「トンカン トンカン」

リズミカルな音が工房から聞こえてきます。

大通りから少し入った自宅に隣接している工房からは、朝から金属を鍛える音が響いていました。

本日は十和の鍛冶屋さんを取材してきました!

以前はふるさと納税や道の駅とおわで出品されていましたが体調を崩してしまい、お休みしていました。最近では少し体調が良くなったとのことで、「打つから見にこんかえ?」と言っていただいたので、工房にお邪魔させていただきました!

松村さんは現在82歳。15歳のころから鍛冶屋として働いています。現在で2代目。松村さんのお父さんから十和の鍛冶屋は始まっています。

本日は依頼のあった「鉈」(ナタ)の制作。2つのパーツがどのように鉈になっていくのか、初めて見ましたが大変面白かったです!

俺はまだ半人前で。

長年鉄を鍛えてきた松村さんはそう語ります。お父さんの代はすごかったとも。先代が作った鉈や包丁などは、30年経った今でも壊れずに残っているそうです!そういえば私のおじいちゃんもここの鉈を持っていました!

「今でも親父の作った物と比べられるがよ。」
と松村さんは笑顔。

「一生やっても納得のいくもんは出来ん!俺もここまでやってきて、ああこんな感じかなってやぁっと思うようになってきたがやき。」

これまで培ってきた目と感覚は私が想像するよりも素晴らしいと思いますし、松村さんは職人として一人前なんだと思っていました。しかし自分はまだ半人前だとひかえめ。

「それは自分が決めるんやなくて、お客さんが決めることやき。俺は性格がいい加減やきね~。」

いい加減だと言いつつも、炉から鉄を取りだし何度も何度も鍛えるその姿にそんな影は見られません。良いものを作ろうとする姿がとてもかっこよかったです!あれなに?これなに?と作業の合間に私が質問しても、快く教えてくれました。

沢山の道具は先代からず~っと使っているもの。

自分で手入れして、大事に、大事に使っています。
そのため柄の持ち手の部分は木が削れて形が変わっていました!

「これでもほとんどは弟子にやった(あげた)がぞ。」

こんなに色々あるのに、これ以上にまだ道具があるが?!とびっくり。素人目には何がどの工程に使うのか見当もつきません・・・!

弟子には半人前が
教えることになるがぞって言うたわ。

松村さんには菊池さんというお弟子さんが1名居られます。弟子入りをお願いされた時には、お年も召されて弟子をとるには年齢的に遅かったそう。

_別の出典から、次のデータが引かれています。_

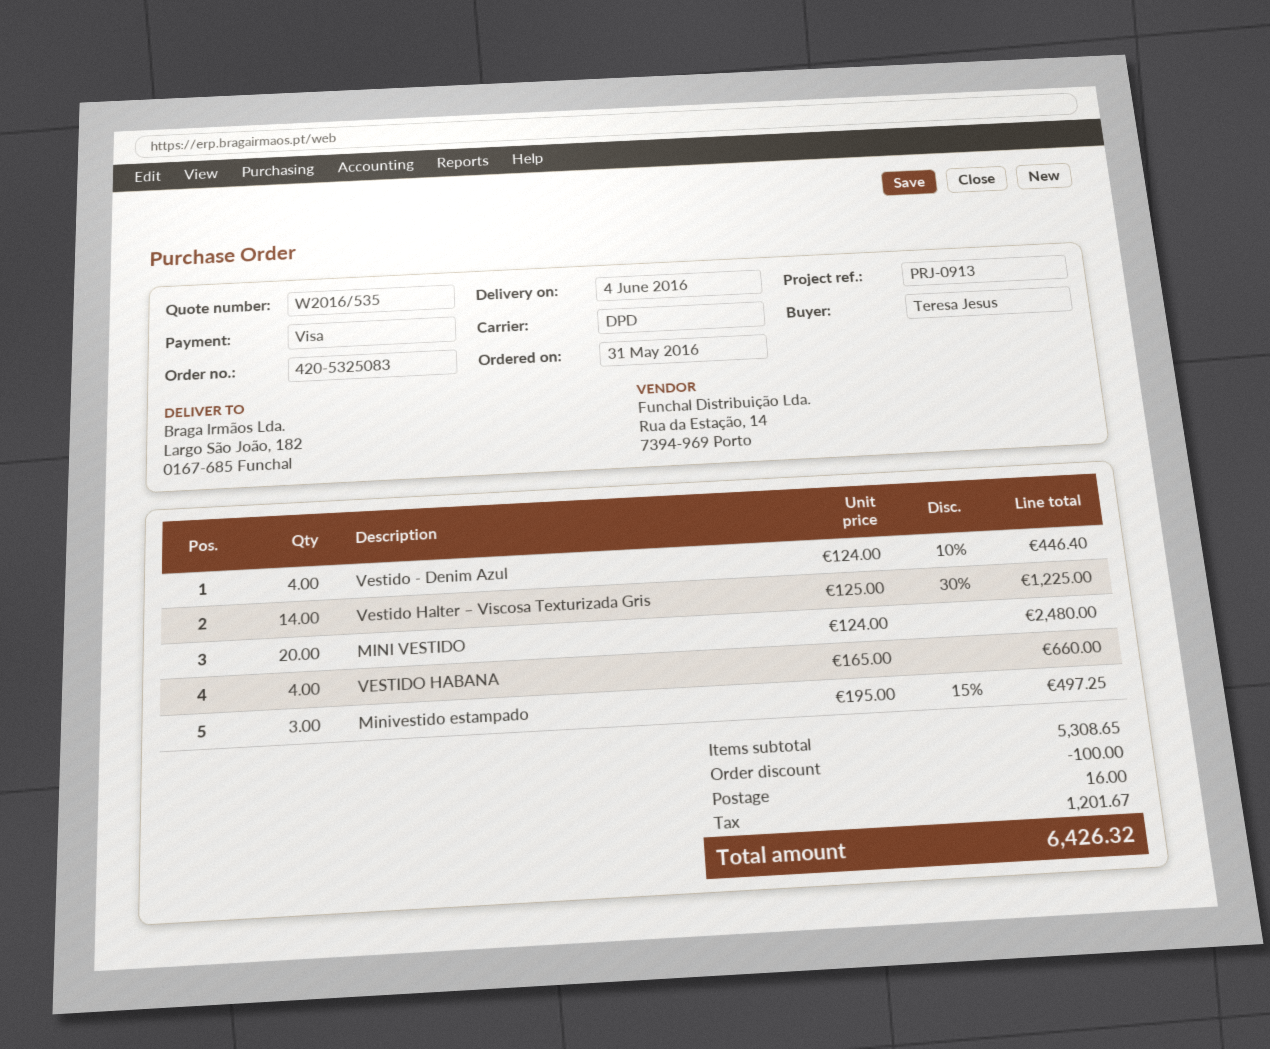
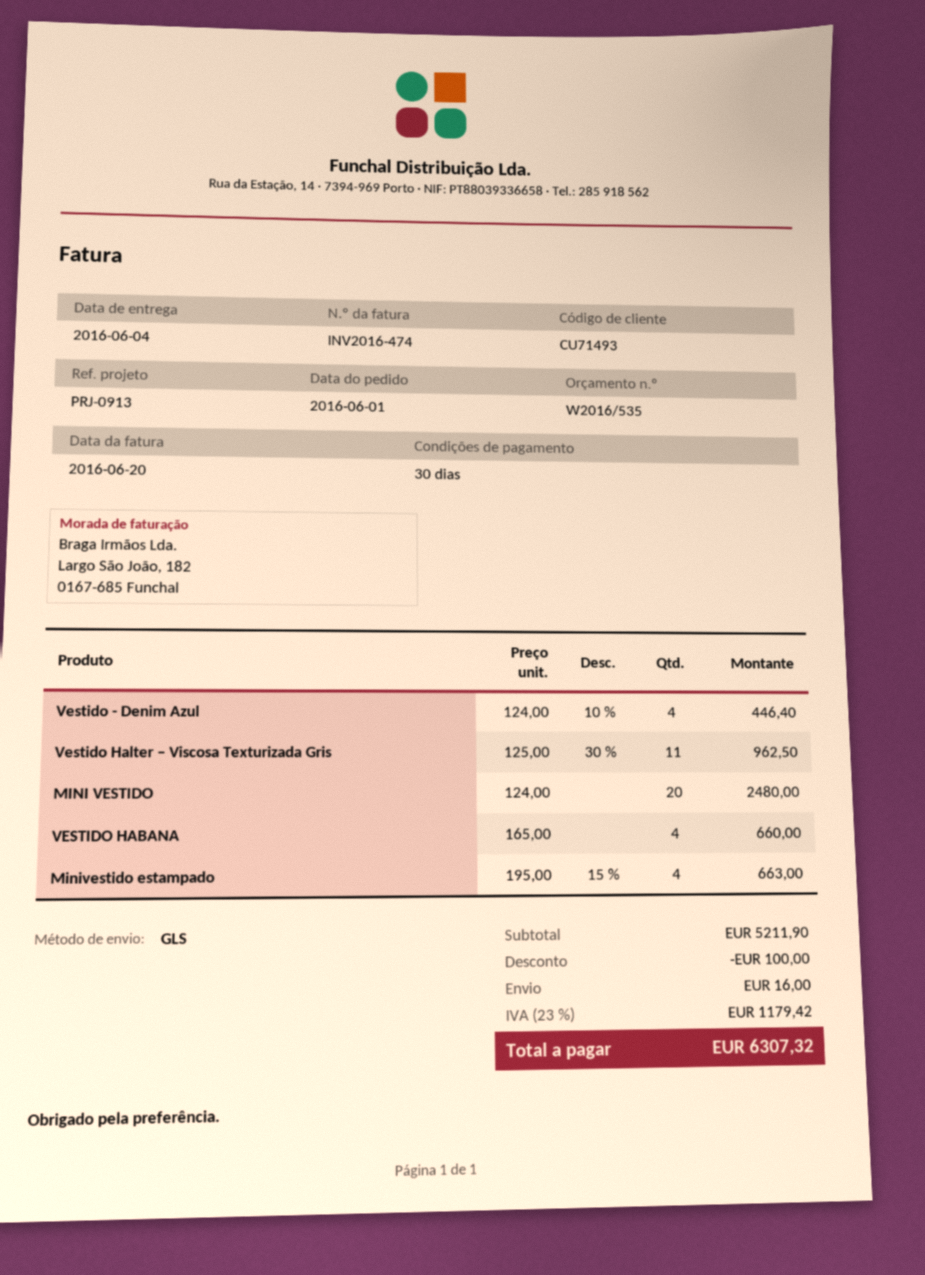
order date: 2016-05-31 -> 2016-06-01
shipping method: DPD -> GLS
Vestido Halter – Viscosa Texturizada Gris: 14 x 125.00 - 30% = 1225.00 -> 11 x 125.00 - 30% = 962.50
Minivestido estampado: 3 x 195.00 - 15% = 497.25 -> 4 x 195.00 - 15% = 663.00
subtotal: 5308.65 -> 5211.90
tax: 1201.67 -> 1179.42
total: 6426.32 -> 6307.32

教えるのにも体力がいるのですが、身体的に難しくなってきた為、弟子はとらんと思っていたそうです。

「菊池にお前は半人前から教わるんやき、半人前にしかならんがぞ言うたわ。そしたら「それでも良い、やる!」って言うがぞ。それに「ここに(十和に)住みたい、十和の人間になりたい」言うてねぇ・・・。」

菊池さんの熱意に負け、弟子として迎えることになりました。一生やっても半人前。松村さんは菊池さんに大変やぞ、苦労するぞと言っていたんだと思います。生半可な覚悟でやる世界じゃありません。それでも、やる。やりたいんや。そんな思いが松村さんのお話から伝わってきました。

(聞いている間なんだかちょっとうるっと来たのは仕方ないと思います。)

「大変やけど、菊池さん来てくれてうれしいね~」

「ん?・・・そうやにゃあ。」

お話しする松村さんはなんだか嬉しそうでした。

現在は菊池さんは同地域の別の場所に工場を構えており、そちらで鍛錬中だそうです。4~5年やっても一人前にはなれん!菊池さんがこれからどのようになっていくのか楽しみですね!そしてどんな想いで今打っているのか、今度お話を伺いたいですね。

最後に

今日の制作は鉈の形にするまでの工程のみでした。これからさらに整えて研磨され、製品になっていくそうです。

初めて鍛冶屋さんを生で見ましたが、見ていてとても面白かったです!技術もそうですが、力がいる作業が多く、素人目で見ても大変。松村さんも作業は半日までが限界だとおっしゃっていました。
この十和地区にこんな素晴らしいものがあることを嬉しく思うとともに、次の世代へと受け継がれていく光景を垣間見ることが出来たようで感動した私なのでした。

農具や家庭の包丁まで制作し、昔から十和を支えてきました。その一つを今日知ることができて、また一つ勉強になりました!地元に住んでいてもまだまだ知らないことが一杯だ・・・! これからも地元探索もっともっとしていきたいと思います!!